К удивлению всех, замполит Забелин говорил сейчас без единого заикания, ровно, улыбчиво, словно всю жизнь только и делал, что рассказывал анекдоты.
— «Не правда ли, великолепно: господин Черчилль и я!..» Сталин засмеялся: «Честное слово, боюсь, начну верить в потусторонние силы. Потому что я видел точно такой же сон». — «Не может быть! — воскликнул Рузвельт. — Уинстон, вы слышите? Господин Сталин видел точно такой же сон!» — «Абсолютно, — заверил Сталин. — Вас назначили президентом, а господина Черчилля — премьер-министром. Но все дело в том, господа, что я не утвердил вас. Понимаете? Не утвердил!»
За столом дружно ахнули, задвигали стульями. Больше всех смеялся начальник тыла. Оглядывал всех, повторял:
— Не утвердил! Это надо же — не утвердил, и все!
Только майор Соболевский был расстроен: неужто полковник Забелин не мог рассказать свой анекдот в другой раз?
Заговорили о Ставке, о возможных внешполитических планах…
— Что ж, — сказал Жердин, — там приходится думать и о том, как будет после войны.
Суровцев отодвинул стакан, сердито кашлянул:
— Нет. Сейчас в Москве об этом пока еще не думают.
В Москве об этом не думали.
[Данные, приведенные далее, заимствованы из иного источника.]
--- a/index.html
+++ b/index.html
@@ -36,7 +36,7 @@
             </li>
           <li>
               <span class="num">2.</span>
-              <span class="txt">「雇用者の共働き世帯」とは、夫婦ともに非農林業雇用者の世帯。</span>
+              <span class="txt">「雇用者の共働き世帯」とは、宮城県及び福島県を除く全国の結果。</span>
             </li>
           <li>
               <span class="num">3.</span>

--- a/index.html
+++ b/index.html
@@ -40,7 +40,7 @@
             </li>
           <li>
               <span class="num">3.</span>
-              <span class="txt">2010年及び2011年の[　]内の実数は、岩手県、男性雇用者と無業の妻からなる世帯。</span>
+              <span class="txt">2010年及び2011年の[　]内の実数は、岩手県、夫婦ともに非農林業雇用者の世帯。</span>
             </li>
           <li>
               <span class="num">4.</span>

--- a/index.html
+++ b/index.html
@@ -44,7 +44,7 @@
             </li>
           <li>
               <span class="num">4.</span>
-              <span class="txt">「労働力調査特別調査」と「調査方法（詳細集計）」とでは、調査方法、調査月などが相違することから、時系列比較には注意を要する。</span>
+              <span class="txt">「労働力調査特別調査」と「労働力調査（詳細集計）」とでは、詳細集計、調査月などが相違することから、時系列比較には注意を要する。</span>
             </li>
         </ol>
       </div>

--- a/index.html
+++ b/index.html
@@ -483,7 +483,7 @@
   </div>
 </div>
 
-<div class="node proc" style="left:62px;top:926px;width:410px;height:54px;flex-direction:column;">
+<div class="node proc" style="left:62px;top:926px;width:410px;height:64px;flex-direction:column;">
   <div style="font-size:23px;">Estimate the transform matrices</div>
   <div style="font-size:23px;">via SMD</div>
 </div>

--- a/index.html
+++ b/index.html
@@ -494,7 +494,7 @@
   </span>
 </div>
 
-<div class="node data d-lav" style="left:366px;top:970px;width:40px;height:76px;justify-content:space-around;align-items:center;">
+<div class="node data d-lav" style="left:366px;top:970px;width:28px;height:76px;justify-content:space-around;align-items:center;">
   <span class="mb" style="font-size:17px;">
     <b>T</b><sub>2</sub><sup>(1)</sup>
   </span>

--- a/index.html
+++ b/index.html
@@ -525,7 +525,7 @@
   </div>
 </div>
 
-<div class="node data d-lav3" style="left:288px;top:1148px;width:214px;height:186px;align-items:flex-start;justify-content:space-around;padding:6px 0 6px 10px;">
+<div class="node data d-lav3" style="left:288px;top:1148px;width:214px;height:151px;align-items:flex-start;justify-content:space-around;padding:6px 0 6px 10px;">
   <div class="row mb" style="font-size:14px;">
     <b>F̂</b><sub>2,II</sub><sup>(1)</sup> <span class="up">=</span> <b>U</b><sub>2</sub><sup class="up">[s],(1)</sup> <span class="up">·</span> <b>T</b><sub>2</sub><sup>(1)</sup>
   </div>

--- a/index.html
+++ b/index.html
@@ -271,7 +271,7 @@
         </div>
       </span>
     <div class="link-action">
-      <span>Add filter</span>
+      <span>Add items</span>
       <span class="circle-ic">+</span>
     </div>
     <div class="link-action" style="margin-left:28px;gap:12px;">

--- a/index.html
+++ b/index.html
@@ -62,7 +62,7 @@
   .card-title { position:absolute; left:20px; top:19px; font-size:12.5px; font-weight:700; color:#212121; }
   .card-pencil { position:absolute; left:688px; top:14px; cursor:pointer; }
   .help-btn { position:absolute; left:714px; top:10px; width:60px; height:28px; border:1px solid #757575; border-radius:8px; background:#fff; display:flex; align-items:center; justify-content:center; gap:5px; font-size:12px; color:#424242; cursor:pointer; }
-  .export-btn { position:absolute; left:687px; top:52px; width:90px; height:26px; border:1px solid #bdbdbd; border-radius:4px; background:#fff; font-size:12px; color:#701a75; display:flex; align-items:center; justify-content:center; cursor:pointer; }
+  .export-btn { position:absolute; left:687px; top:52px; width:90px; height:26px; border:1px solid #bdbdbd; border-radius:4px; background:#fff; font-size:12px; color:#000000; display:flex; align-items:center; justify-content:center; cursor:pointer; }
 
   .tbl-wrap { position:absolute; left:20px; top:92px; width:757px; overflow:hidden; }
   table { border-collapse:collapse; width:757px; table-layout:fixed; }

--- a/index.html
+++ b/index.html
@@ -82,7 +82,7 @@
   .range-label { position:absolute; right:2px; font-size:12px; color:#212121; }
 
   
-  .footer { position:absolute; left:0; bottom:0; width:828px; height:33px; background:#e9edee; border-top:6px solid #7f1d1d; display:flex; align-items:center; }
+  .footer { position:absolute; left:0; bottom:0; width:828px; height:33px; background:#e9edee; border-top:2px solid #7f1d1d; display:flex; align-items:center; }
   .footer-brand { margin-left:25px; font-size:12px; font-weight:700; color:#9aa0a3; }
В Генеральном штабе и в Ставке, в наркоматах и в Совнаркоме были заняты только войной. Только тем, что относилось к войне. По каналам, которые мало кому известны, поступали достоверные сведения, в них сквозила чужая озабоченность послевоенным государственным устройством европейских стран. Но беспокойство о том, что и как сложится в Европе после войны, было спрятано в такую плотную обертку из оговорок и условностей, что докопаться до сердцевины политической игры отдельных деятелей и государств было трудно. Чаще всего теоретическими выкладками послевоенного переустройства Европы занимались люди, не обремененные войной, которым, по существу, ничто не угрожало. Эти люди, а то и целые государства, если и участвовали в войне, то весьма условно, их участие чаще всего сводилось к дипломатической гимнастике и к выгодной, веками узаконенной торговле. Именно эти государства и деятели занимались глубокомысленными рассуждениями о будущей политике.
Война, достигшая своей вершины, не столько пугала их, сколько вселяла надежду… Политики западных держав строили на ней далеко идущие планы, в которых отводили себе первостепенную роль. За анекдотами стояла сермяжная истина, но начальник штаба армии генерал Суровцев был прав, когда сказал, что в Москве об этом не думают…
В Москве, как и во всей России, думали только о войне. Знали: рассчитывать надо на собственные силы, союзники станут помогать, когда со всей очевидностью обозначится чье-то поражение. Блокада шестой немецкой армии была лишь предвестником великой перемены; в Москве были заняты тем, чтобы завершить разгром шестой армии под Сталинградом, повернуть войну в обратную сторону.
В ночь на семнадцатое декабря Сталину докладывали обстановку. Все тот же молодой красивый генерал стоял у большой карты с оперативной обстановкой, легким, почти изящным поворотом головы приглашал следить за указкой, говорил ровно, четко, спокойно и уверенно, как будто не кто-нибудь, а он привел в движение весь фронт, миллионы людей и тысячи машин. Взглядывал на Сталина. Тот мягко ходил вдоль длинного зеленого стола, смотрел под ноги и, казалось, не слушал… Так было почти всегда, и генерал привык к этому, и все, кто присутствовал в тот вечер, тоже привыкли. Генерал обращался к Верховному, но временами казалось, будто ему все равно — слушает Сталин или не слушает, посмотрит или не посмотрит. Надо только не упустить ни малейшей детали, не назвать вчерашнюю цифру, не перепутать порядок слов в перехваченной радиошифровке… Он держал в голове сотни фамилий, железнодорожных станций и полустанков, номеров войсковых соединений, огромное количество цифр, за которыми стояли люди, пушки, снаряды и километры. Он помнил обстановку вчерашнего дня и позавчерашнего, знал, как изменилась обстановка в последние часы, докладывал уверенно и строго, минутами казалось — диктовал, приказывал; и было ему вроде все равно: слушает Верховный или не слушает… Но так лишь казалось. Сталин следил не только за словами, но даже за интонацией, он был способен уловить, понять то, что в Генеральном штабе либо упустили из виду, либо сочли преждевременным докладывать.
Молодой генерал говорил свободно, и мало кому приходило в голову, каких огромных усилий стоило ему держаться вот так рядом со Сталиным.